**What is being asked:** When a line of the records below contains the string "This", copy that whole line.

[Working data Boundary: Start]

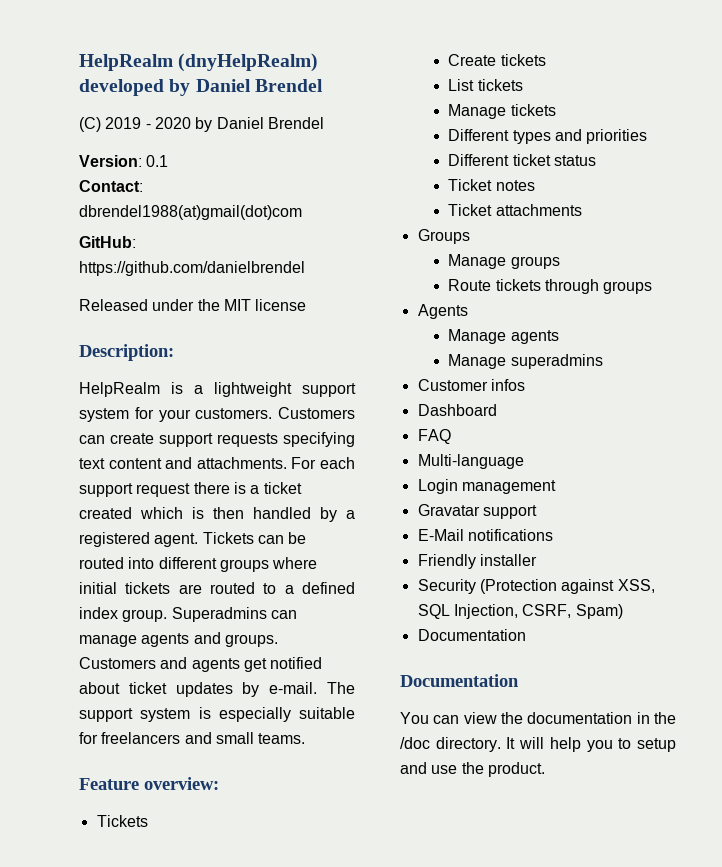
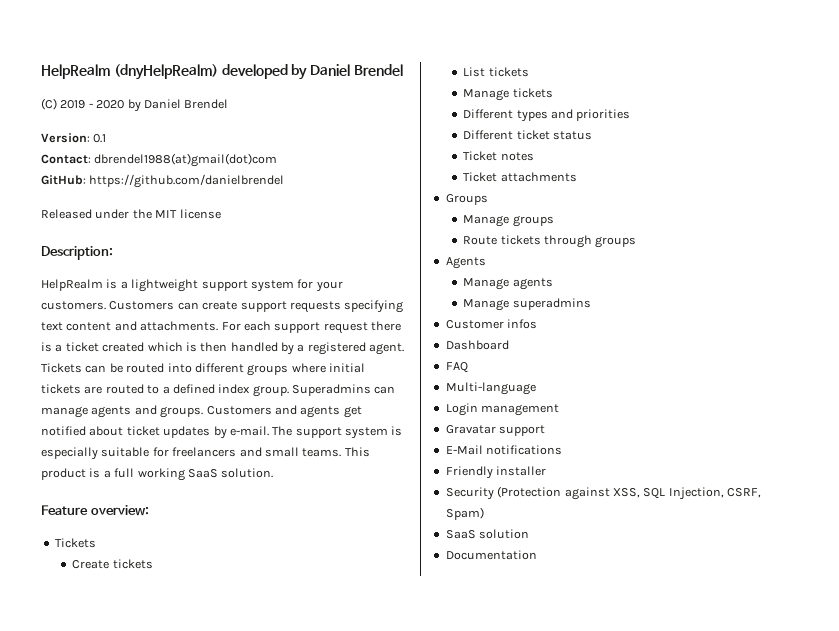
(306, 738) none -> [344,447,370,457] [41,468,274,481] This product is a full working SaaS solution.
[417,629,526,641] [400,674,519,687] [400,712,676,724] [400,737,676,752] [400,762,545,777] Documentation // Documentation // You can view the documentation in the /doc directory. It will help you to setup and use the product. -> [445,529,530,539] [445,550,537,560] SaaS solution // Documentation

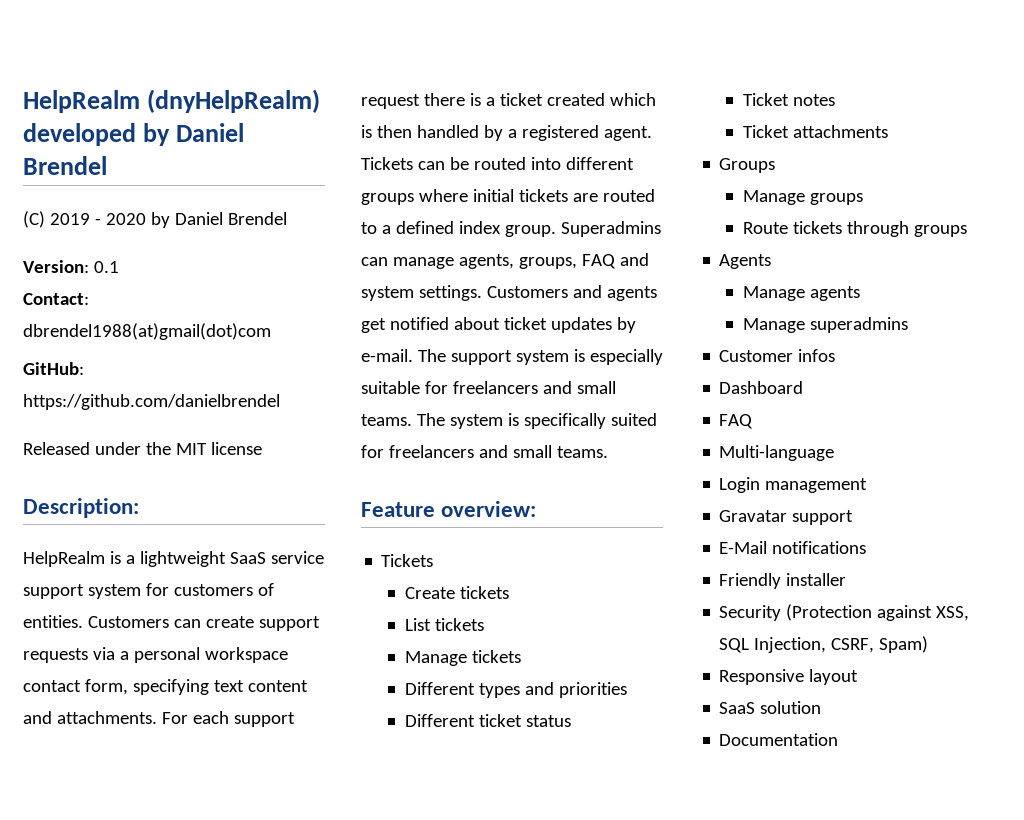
(199, 285) none -> [229,551,324,564] SaaS service
[315,281,343,292] [41,301,106,310] your customers. -> [173,583,274,596] [23,615,83,628] customers of entities.
(341, 307) none -> [92,647,288,663] [23,679,128,695] via a personal workspace contact form,
[91,405,204,418] agents and groups. -> [458,253,649,269] [361,285,482,301] agents, groups, FAQ and system settings.
[344,447,370,457] [41,468,274,481] This product is a full working SaaS solution. -> [416,413,657,429] [361,445,608,458] The system is specifically suited for freelancers and small teams.
(484, 513) none -> [719,669,859,685] // Responsive layout

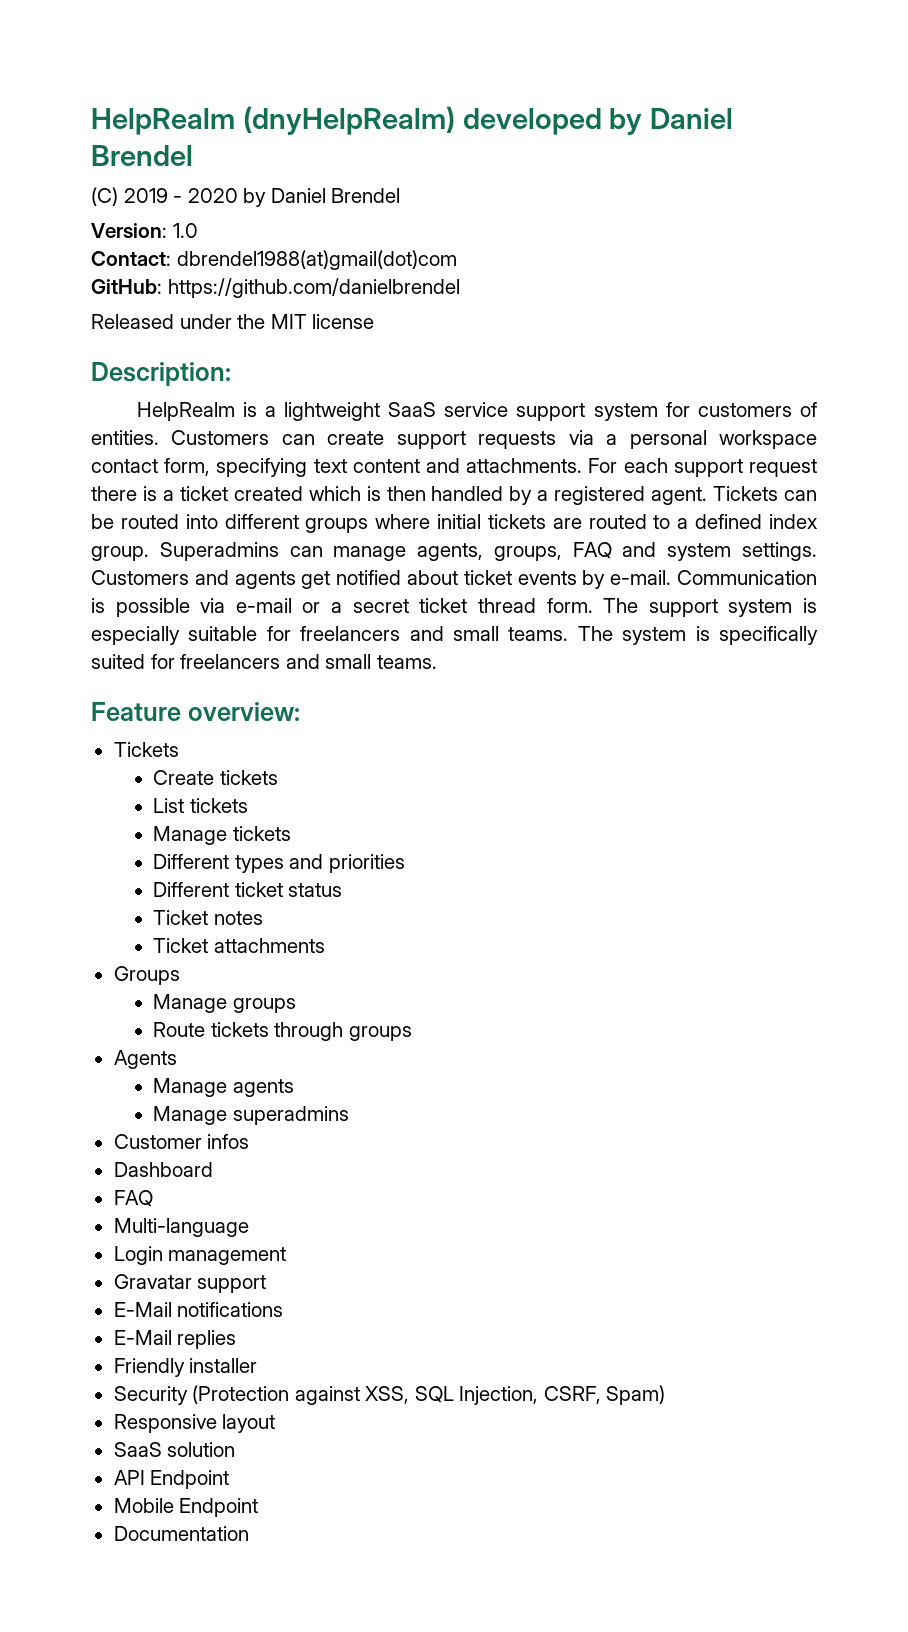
[93,261,119,273] 0.1 -> [172,223,198,238] 1.0
[550,317,612,333] updates -> [517,571,577,585] events
(413, 355) none -> [677,570,817,585] [91,598,593,617] Communication is possible via e-mail or a secret ticket thread form.
(867, 547) none -> [113,1330,237,1349] // E-Mail replies
(822, 707) none -> [113,1470,230,1489] [113,1498,259,1517] // API Endpoint // Mobile Endpoint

[Working data Boundary: End]

**Result below:**
(306, 738) none -> [344,447,370,457] [41,468,274,481] This product is a full working SaaS solution.
[344,447,370,457] [41,468,274,481] This product is a full working SaaS solution. -> [416,413,657,429] [361,445,608,458] The system is specifically suited for freelancers and small teams.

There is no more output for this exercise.